(EXERCISE MATERIAL begins)
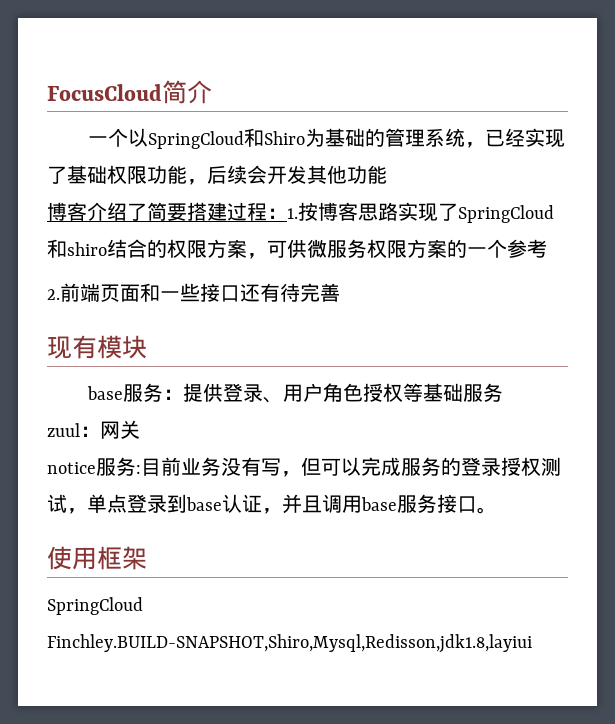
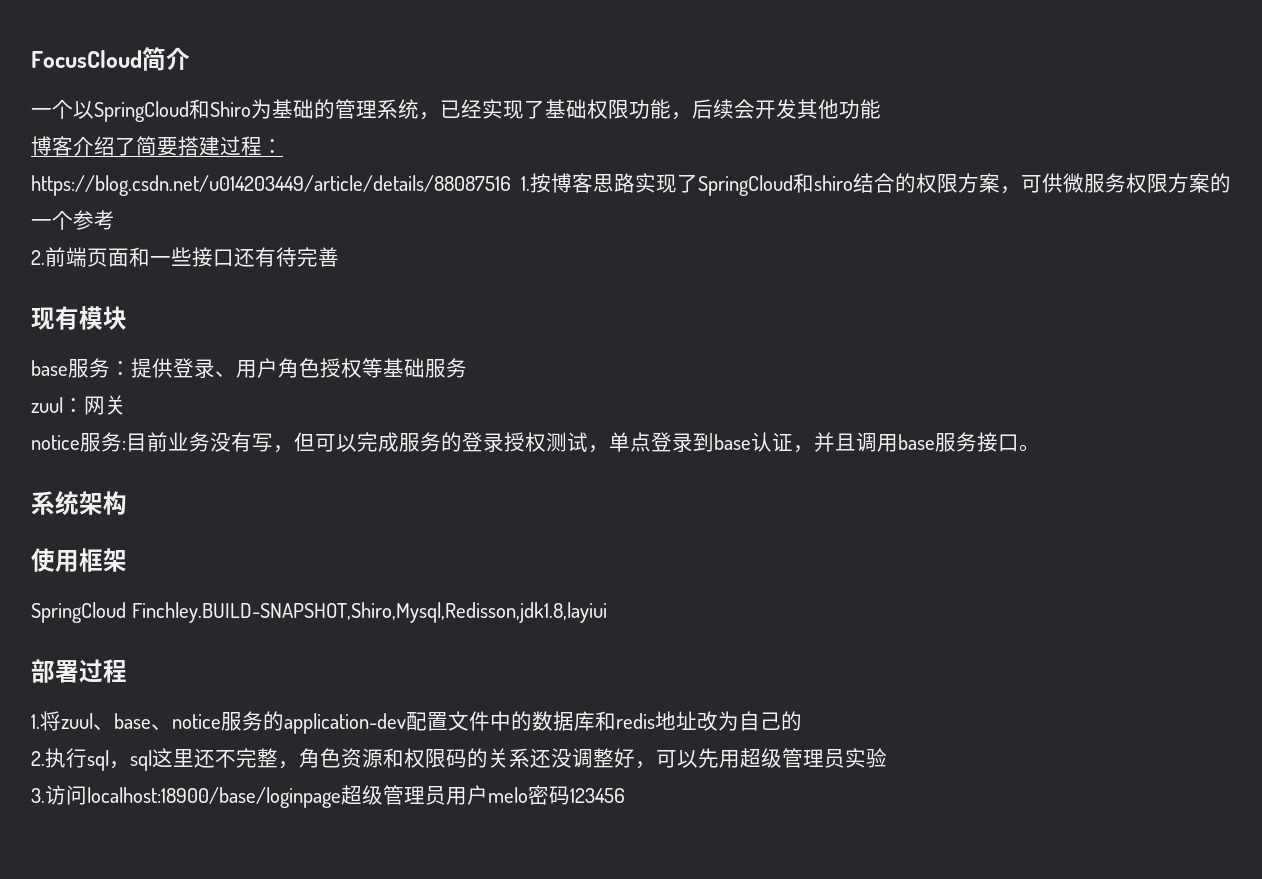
(287, 213) none -> [31,175,511,196] // https://blog.csdn.net/u014203449/article/details/88087516
(497, 510) none -> [31,491,127,515] // 系统架构
(532, 643) none -> [31,659,127,683] [31,711,802,734] [31,748,887,771] [31,785,625,808] // 部署过程 // 1.将zuul、base、notice服务的application-dev配置文件中的数据库和redis地址改为自己的 // 2.执行sql，sql这里还不完整，角色资源和权限码的关系还没调整好，可以先用超级管理员实验 // 3.访问localhost:18900/base/loginpage超级管理员用户melo密码123456

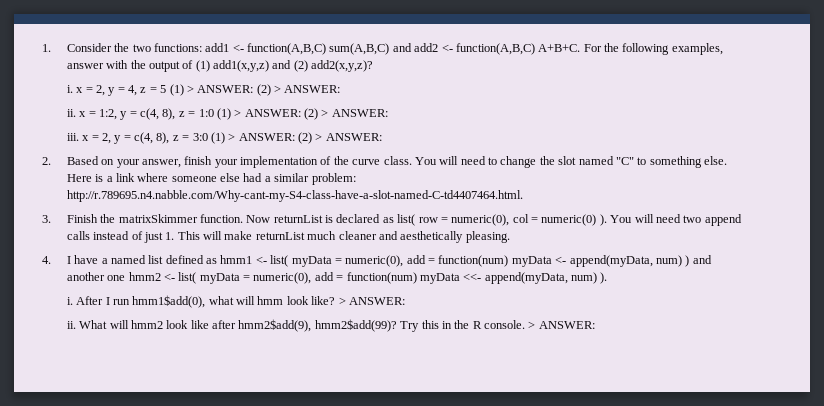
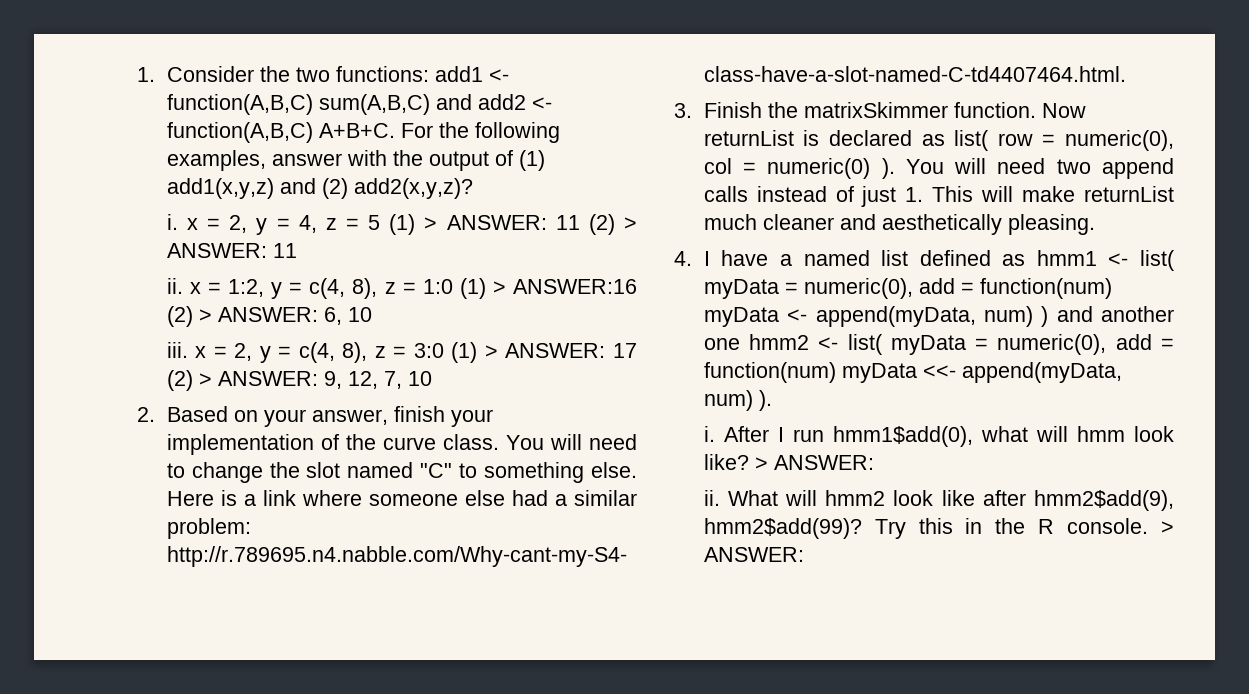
[256,84,341,96] (2) > ANSWER: -> [555,214,638,235] [166,243,297,258] 11 (2) > ANSWER: 11
[244,108,388,120] ANSWER: (2) > ANSWER: -> [513,279,637,294] [166,306,372,327] ANSWER:16 (2) > ANSWER: 6, 10
[298,132,382,144] (2) > ANSWER: -> [613,343,637,358] [166,370,432,391] 17 (2) > ANSWER: 9, 12, 7, 10

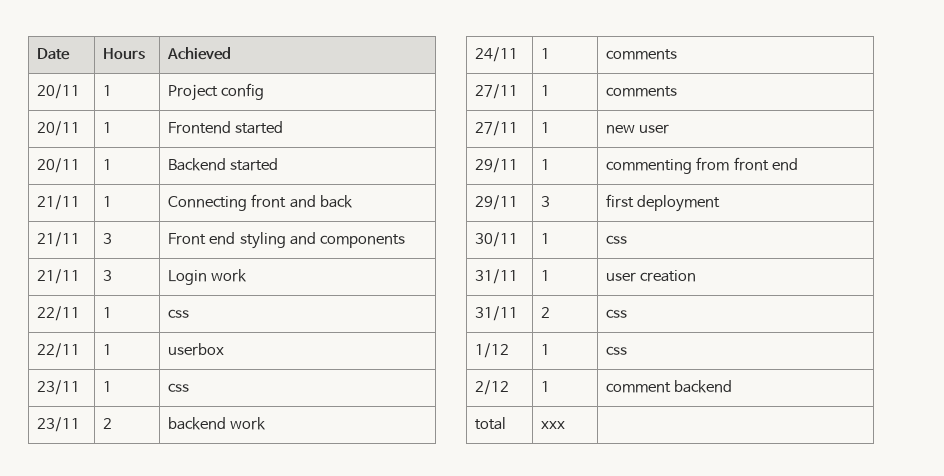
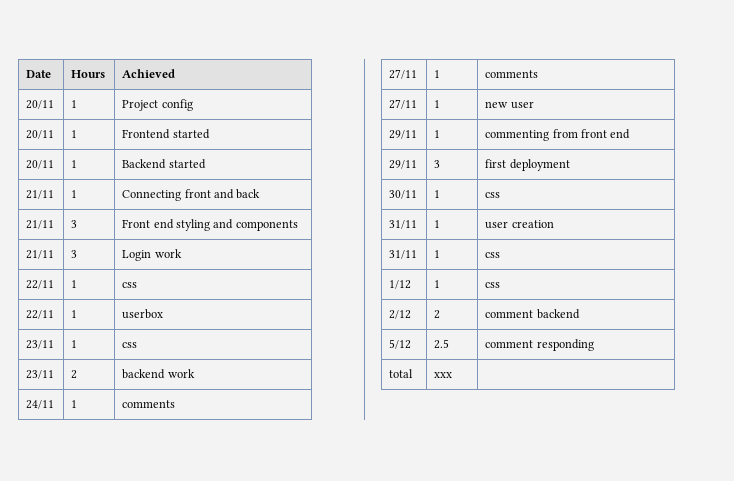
[541,307,551,318] 2 -> [434,250,441,258] 1
[541,381,551,392] 1 -> [434,310,441,319] 2
(733, 386) none -> [389,339,412,349] [434,339,450,349] [485,339,594,351] // 5/12 | 2.5 | comment responding

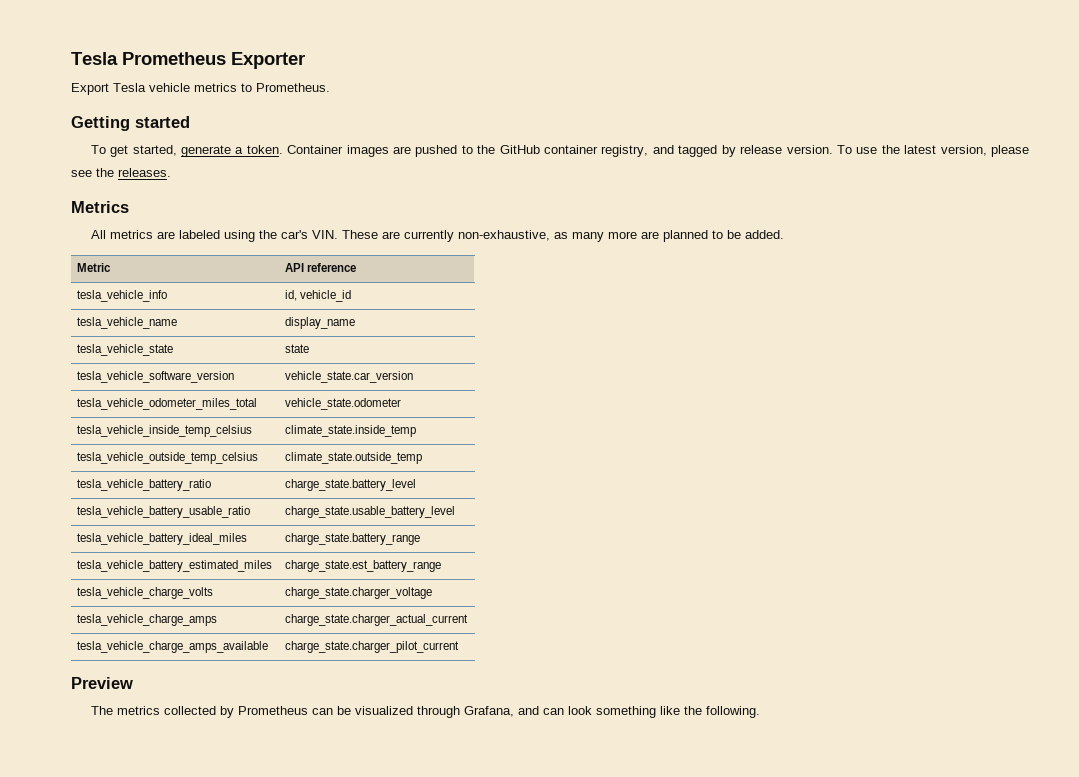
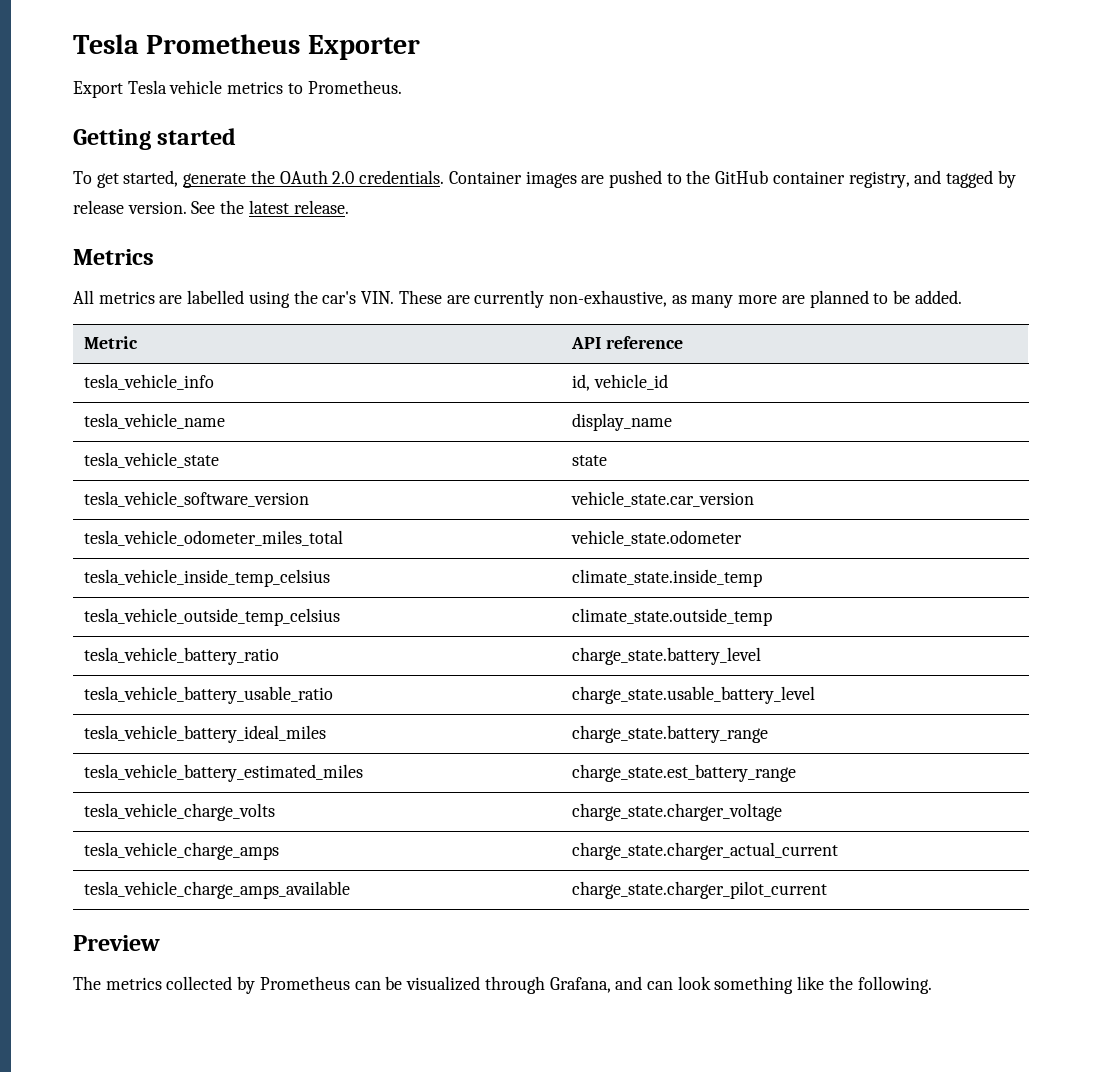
[235,145,283,154] a token. -> [250,170,445,184] the OAuth 2.0 credentials.
[836,145,1030,157] [71,168,171,177] To use the latest version, please see the releases. -> [191,200,349,214] See the latest release.
[178,230,220,239] labeled -> [187,290,245,304] labelled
(EXERCISE MATERIAL ends)
### EXERCISE DESCRIPTION
Copy out every entry above, character for character, excluding pictures.

### COMPLETED TASK
(287, 213) none -> [31,175,511,196] // https://blog.csdn.net/u014203449/article/details/88087516
(497, 510) none -> [31,491,127,515] // 系统架构
(532, 643) none -> [31,659,127,683] [31,711,802,734] [31,748,887,771] [31,785,625,808] // 部署过程 // 1.将zuul、base、notice服务的application-dev配置文件中的数据库和redis地址改为自己的 // 2.执行sql，sql这里还不完整，角色资源和权限码的关系还没调整好，可以先用超级管理员实验 // 3.访问localhost:18900/base/loginpage超级管理员用户melo密码123456

[256,84,341,96] (2) > ANSWER: -> [555,214,638,235] [166,243,297,258] 11 (2) > ANSWER: 11
[244,108,388,120] ANSWER: (2) > ANSWER: -> [513,279,637,294] [166,306,372,327] ANSWER:16 (2) > ANSWER: 6, 10
[298,132,382,144] (2) > ANSWER: -> [613,343,637,358] [166,370,432,391] 17 (2) > ANSWER: 9, 12, 7, 10

[541,307,551,318] 2 -> [434,250,441,258] 1
[541,381,551,392] 1 -> [434,310,441,319] 2
(733, 386) none -> [389,339,412,349] [434,339,450,349] [485,339,594,351] // 5/12 | 2.5 | comment responding

[235,145,283,154] a token. -> [250,170,445,184] the OAuth 2.0 credentials.
[836,145,1030,157] [71,168,171,177] To use the latest version, please see the releases. -> [191,200,349,214] See the latest release.
[178,230,220,239] labeled -> [187,290,245,304] labelled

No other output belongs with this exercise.